I come, at last, to the play's whipping post: Hero. Despite her name, she is submissive and passive, a foil to Beatrice and her fiery, decidedly un-ladylike temperament. Because of this, when her honor comes into question, it is a stunned silence that greets the accusations. To her, she had done everything in her power to acquiesce to the male-dominated and often misogynist society for her entire life, so her dramatic swoon is believable considering her world has just crashed down around her. This isn't the surprising, or disquieting, part, however. Leonato reacts to her supposed misdeed not as a father, but as a governor with a high standing; to quote noted poet and critic W.H. Auden in his work Lectures on Shakespeare, "Leonato's grief is not real - it is an expression of social embarrassment." Leonato is quick to believe Claudio's account of Hero's betrayal, but mainly because he is a count and Leonato makes a living brown-nosing royalty; why then does Don Pedro, a courtly and mannered prince himself, believe his half-brother's scheme? The answer is sexism. Hero's society is patriarchal, as shown by David W. Cole in The Greenwood Companion to Shakespeare when he states that Hero is, "Submissive in a male-dominated world, she acquiesces to the Prince's anticipated suit and then quickly accepts Claudio's instead." Women were expected to go along with their man's wishes (whether that man be father or husband), but in particular are taught to be pawned off by their fathers onto a man he finds suitable.
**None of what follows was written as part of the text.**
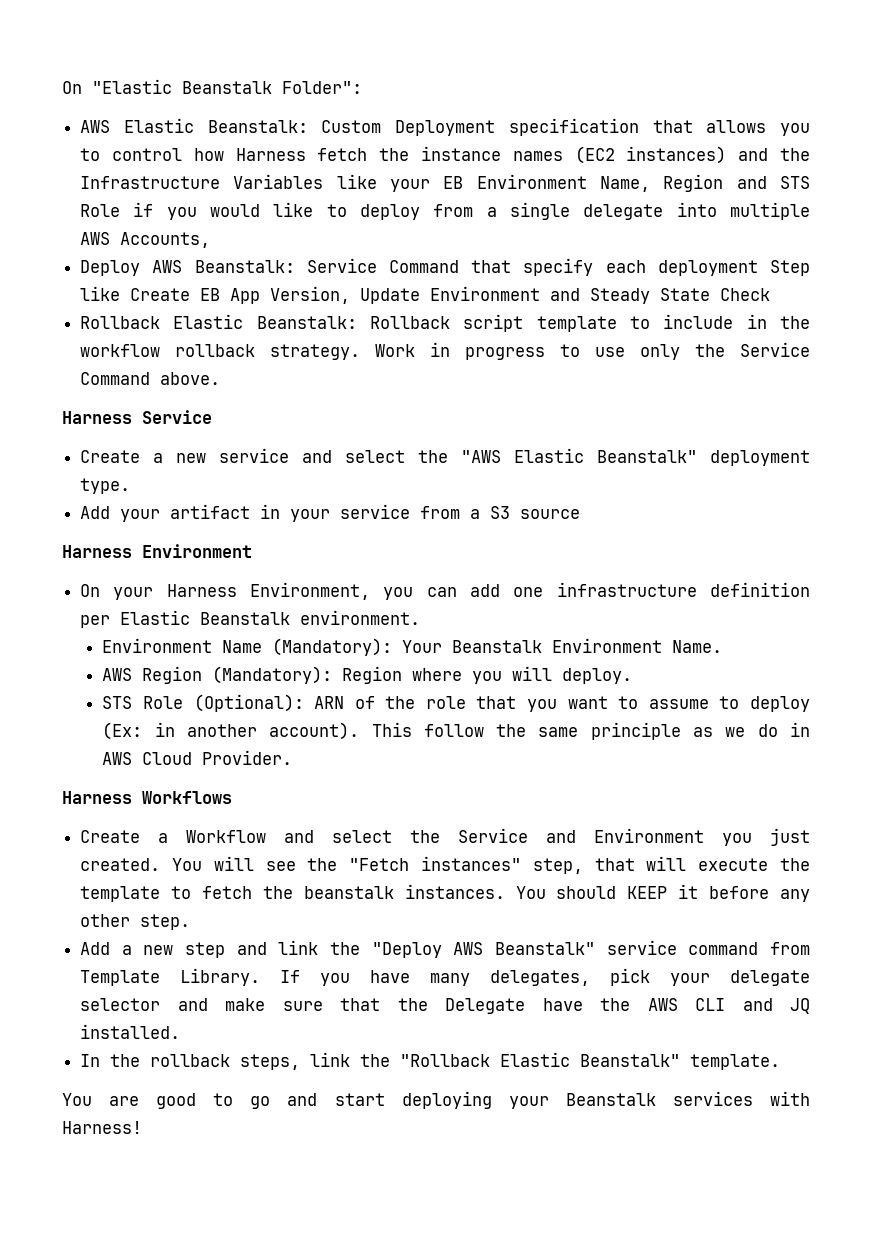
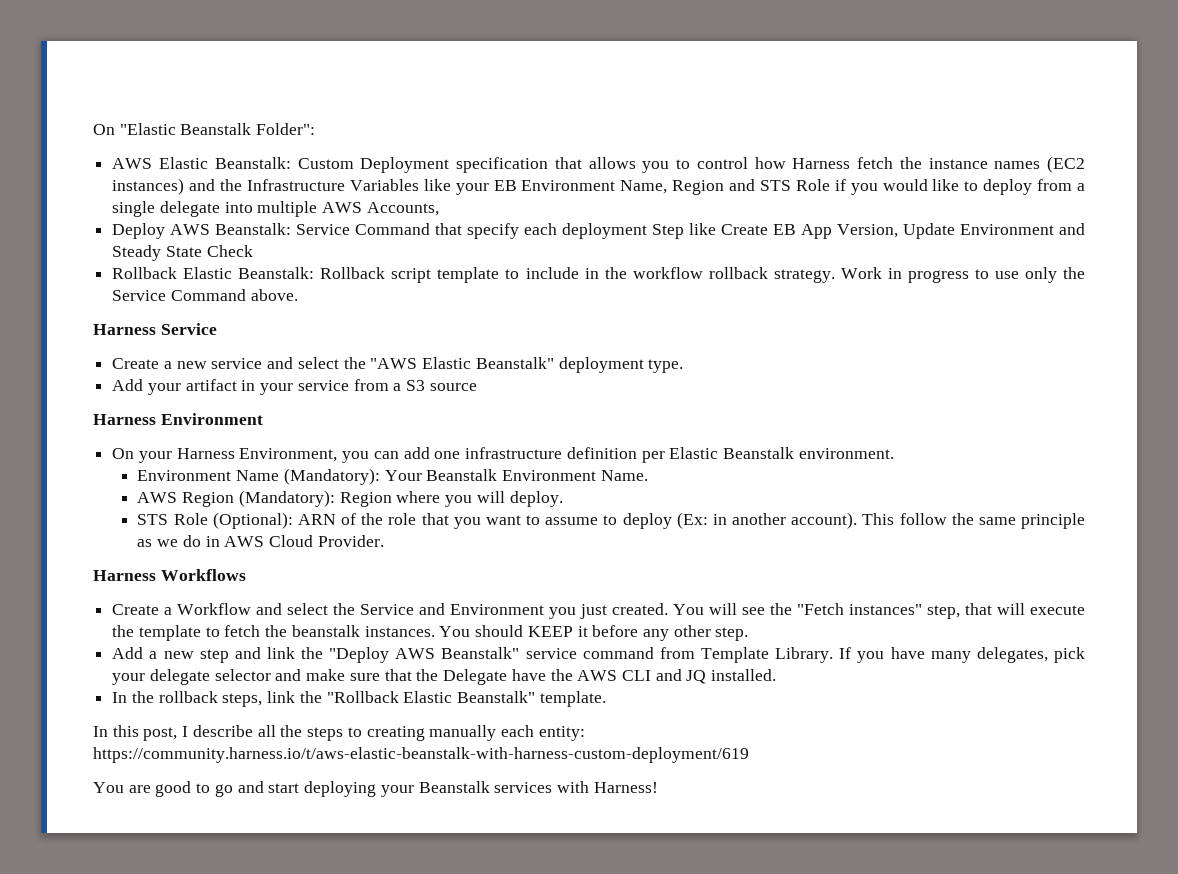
+ In this post, I describe all the steps to creating manually each entity: https://community.harness.io/t/aws-elastic-beanstalk-with-harness-custom-deployment/619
Hero's acceptance of Don Pedro's supposed offer might demonstrate an illusion of choice for women of the time, but this simply shows what was expected - no, required - of women: marriage and servitude to men.
Works Cited
Auden, W. H. Lectures on Shakespeare. Princeton: Princeton University Press, 2000. 116. Print.
Cole, W. David. The Greenwood Companion to Shakespeare. Ed. Joseph Rosenblum. Westport: Greenwood Press, 2005. 487. Print.